_DATA FOR ANALYSIS_
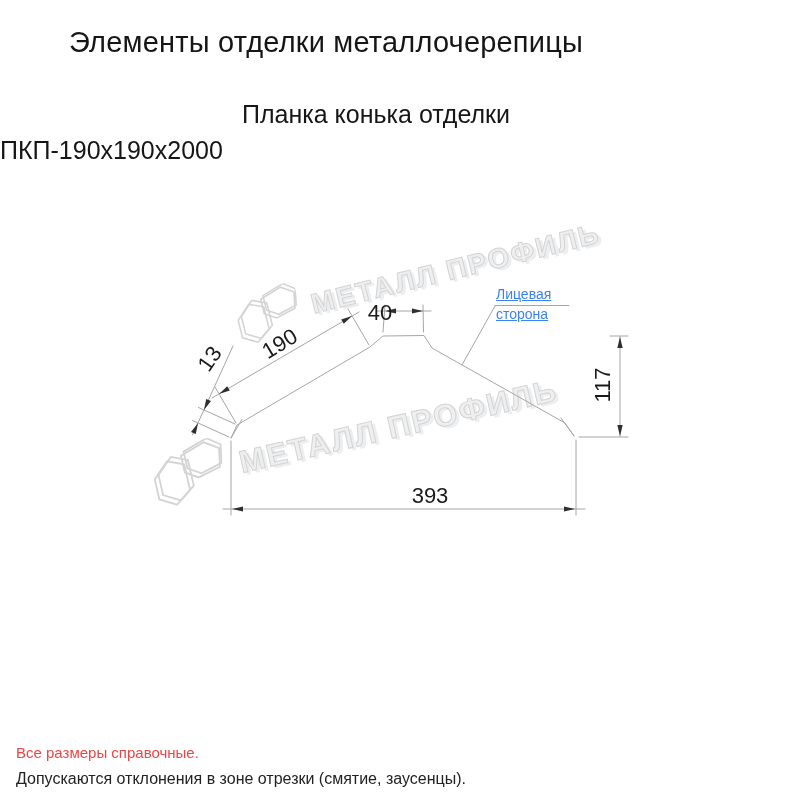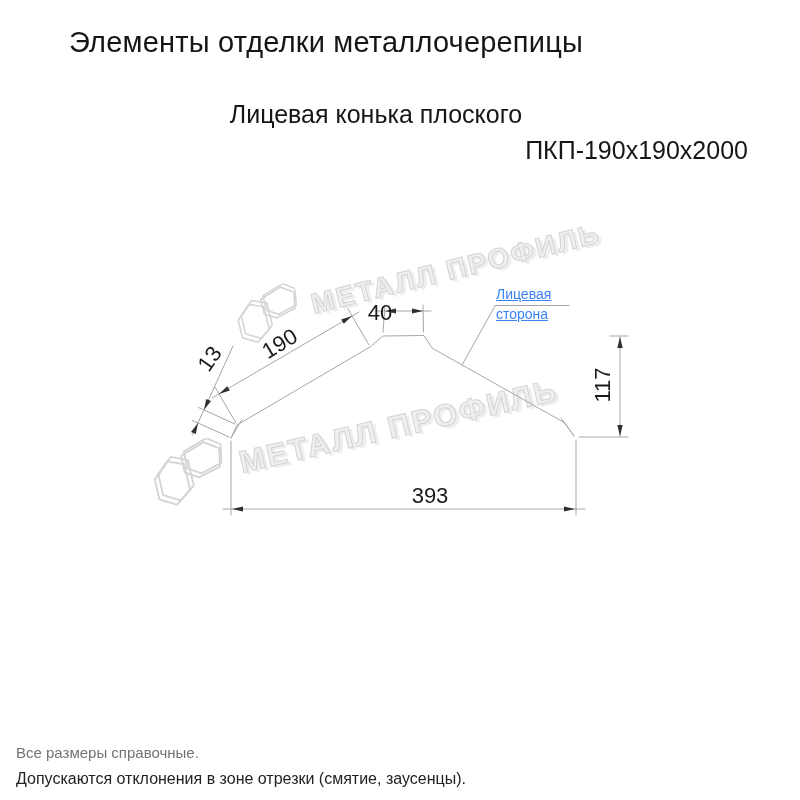--- a/index.html
+++ b/index.html
@@ -11,21 +11,21 @@
   }
   *{margin:0;padding:0;box-sizing:border-box;}
   html,body{width:800px;height:800px;background:#fff;overflow:hidden;}
   body{font-family:"Liberation Sans", sans-serif;color:var(--text);position:relative;}
 
   .abs{position:absolute;}
 
   
   .title{left:0;top:26px;width:652px;text-align:center;font-size:29px;letter-spacing:0.2px;color:#161616;}
   .subtitle1{left:0;top:100px;width:752px;text-align:center;font-size:25px;color:#161616;}
-  .subtitle2{left:0;top:136px;width:748px;text-align:right;font-size:25px;color:#161616;}
+  .subtitle2{left:0;top:136px;width:748px;text-align:left;font-size:25px;color:#161616;}
 
   
   .wm{display:flex;align-items:center;gap:12px;transform-origin:0 50%;pointer-events:none;}
   .wm1{left:236px;top:296px;transform:rotate(-14deg);}
   .wm2{left:150px;top:452px;transform:rotate(-13deg);}
   .wm-text{font-weight:bold;white-space:nowrap;color:var(--wm-fill);
            -webkit-text-stroke:1px var(--wm-stroke);
            text-shadow:3px 3px 0 #eceff1;}
   .wm1 .wm-text{font-size:28px;letter-spacing:2px;}
   .wm2 .wm-text{font-size:31px;letter-spacing:2px;}
@@ -40,21 +40,21 @@
   .dim{font-size:22px;color:#1a1a1a;white-space:nowrap;transform:translate(-50%,-50%);}
   .dim40 {left:380px;top:297px;margin-top:16px;}
   .dim190{left:280px;top:344px;transform:translate(-50%,-50%) rotate(-31deg);}
   .dim13 {left:210px;top:359px;transform:translate(-50%,-50%) rotate(-55deg);}
   .dim117{left:603px;top:385px;transform:translate(-50%,-50%) rotate(-90deg);}
   .dim393{left:403px;top:496px;margin-left:27px;}
 
   .face-label{left:496px;top:284px;font-size:14px;line-height:20px;color:#3b82f6;text-decoration:underline;}
 
   
-  .footer1{left:16px;top:744px;font-size:15px;color:#737373;}
+  .footer1{left:16px;top:744px;font-size:15px;color:#ef4444;}
   .footer2{left:16px;top:770px;font-size:16px;color:#222;}
 </style>
 </head>
 <body>
 
 <div class="abs wm wm1">
   <svg class="wm-logo" width="66" height="56" viewBox="0 0 66 56">
     <polygon points="3,25 17,12 31,18 31,41 17,51 3,43"></polygon>
     <polygon points="7,22 21,9 35,15 35,38 21,48 7,40"></polygon>
     <polygon points="30,10 52,3 64,11 61,27 41,32 30,25"></polygon>
@@ -121,21 +121,21 @@
     <polygon class="arrow" points="575,509 564,506.4 564,511.6"></polygon>
   </g>
 
   <g>
     <line class="dline" x1="462" y1="365" x2="495" y2="306"></line>
     <line class="dline" x1="495" y1="305.5" x2="569" y2="305.5"></line>
   </g>
 </svg>
 
 <div class="abs title">Элементы отделки металлочерепицы</div>
-<div class="abs subtitle1">Лицевая конька плоского</div>
+<div class="abs subtitle1">Планка конька отделки</div>
 <div class="abs subtitle2">ПКП-190х190х2000</div>
 
 <div class="abs dim dim40">40</div>
 <div class="abs dim dim190">190</div>
 <div class="abs dim dim13">13</div>
 <div class="abs dim dim117">117</div>
 <div class="abs dim dim393">393</div>
 
 <div class="abs face-label">
   <div>Лицевая</div>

_PROBLEM_
All entries are to be duplicated exactly, with the pictures left out.

_OUTPUT OF THE EXERCISE_
--- a/index.html
+++ b/index.html
@@ -11,21 +11,21 @@
   }
   *{margin:0;padding:0;box-sizing:border-box;}
   html,body{width:800px;height:800px;background:#fff;overflow:hidden;}
   body{font-family:"Liberation Sans", sans-serif;color:var(--text);position:relative;}
 
   .abs{position:absolute;}
 
   
   .title{left:0;top:26px;width:652px;text-align:center;font-size:29px;letter-spacing:0.2px;color:#161616;}
   .subtitle1{left:0;top:100px;width:752px;text-align:center;font-size:25px;color:#161616;}
-  .subtitle2{left:0;top:136px;width:748px;text-align:right;font-size:25px;color:#161616;}
+  .subtitle2{left:0;top:136px;width:748px;text-align:left;font-size:25px;color:#161616;}
 
   
   .wm{display:flex;align-items:center;gap:12px;transform-origin:0 50%;pointer-events:none;}
   .wm1{left:236px;top:296px;transform:rotate(-14deg);}
   .wm2{left:150px;top:452px;transform:rotate(-13deg);}
   .wm-text{font-weight:bold;white-space:nowrap;color:var(--wm-fill);
            -webkit-text-stroke:1px var(--wm-stroke);
            text-shadow:3px 3px 0 #eceff1;}
   .wm1 .wm-text{font-size:28px;letter-spacing:2px;}
   .wm2 .wm-text{font-size:31px;letter-spacing:2px;}
@@ -40,21 +40,21 @@
   .dim{font-size:22px;color:#1a1a1a;white-space:nowrap;transform:translate(-50%,-50%);}
   .dim40 {left:380px;top:297px;margin-top:16px;}
   .dim190{left:280px;top:344px;transform:translate(-50%,-50%) rotate(-31deg);}
   .dim13 {left:210px;top:359px;transform:translate(-50%,-50%) rotate(-55deg);}
   .dim117{left:603px;top:385px;transform:translate(-50%,-50%) rotate(-90deg);}
   .dim393{left:403px;top:496px;margin-left:27px;}
 
   .face-label{left:496px;top:284px;font-size:14px;line-height:20px;color:#3b82f6;text-decoration:underline;}
 
   
-  .footer1{left:16px;top:744px;font-size:15px;color:#737373;}
+  .footer1{left:16px;top:744px;font-size:15px;color:#ef4444;}
   .footer2{left:16px;top:770px;font-size:16px;color:#222;}
 </style>
 </head>
 <body>
 
 <div class="abs wm wm1">
   <svg class="wm-logo" width="66" height="56" viewBox="0 0 66 56">
     <polygon points="3,25 17,12 31,18 31,41 17,51 3,43"></polygon>
     <polygon points="7,22 21,9 35,15 35,38 21,48 7,40"></polygon>
     <polygon points="30,10 52,3 64,11 61,27 41,32 30,25"></polygon>
@@ -121,21 +121,21 @@
     <polygon class="arrow" points="575,509 564,506.4 564,511.6"></polygon>
   </g>
 
   <g>
     <line class="dline" x1="462" y1="365" x2="495" y2="306"></line>
     <line class="dline" x1="495" y1="305.5" x2="569" y2="305.5"></line>
   </g>
 </svg>
 
 <div class="abs title">Элементы отделки металлочерепицы</div>
-<div class="abs subtitle1">Лицевая конька плоского</div>
+<div class="abs subtitle1">Планка конька отделки</div>
 <div class="abs subtitle2">ПКП-190х190х2000</div>
 
 <div class="abs dim dim40">40</div>
 <div class="abs dim dim190">190</div>
 <div class="abs dim dim13">13</div>
 <div class="abs dim dim117">117</div>
 <div class="abs dim dim393">393</div>
 
 <div class="abs face-label">
   <div>Лицевая</div>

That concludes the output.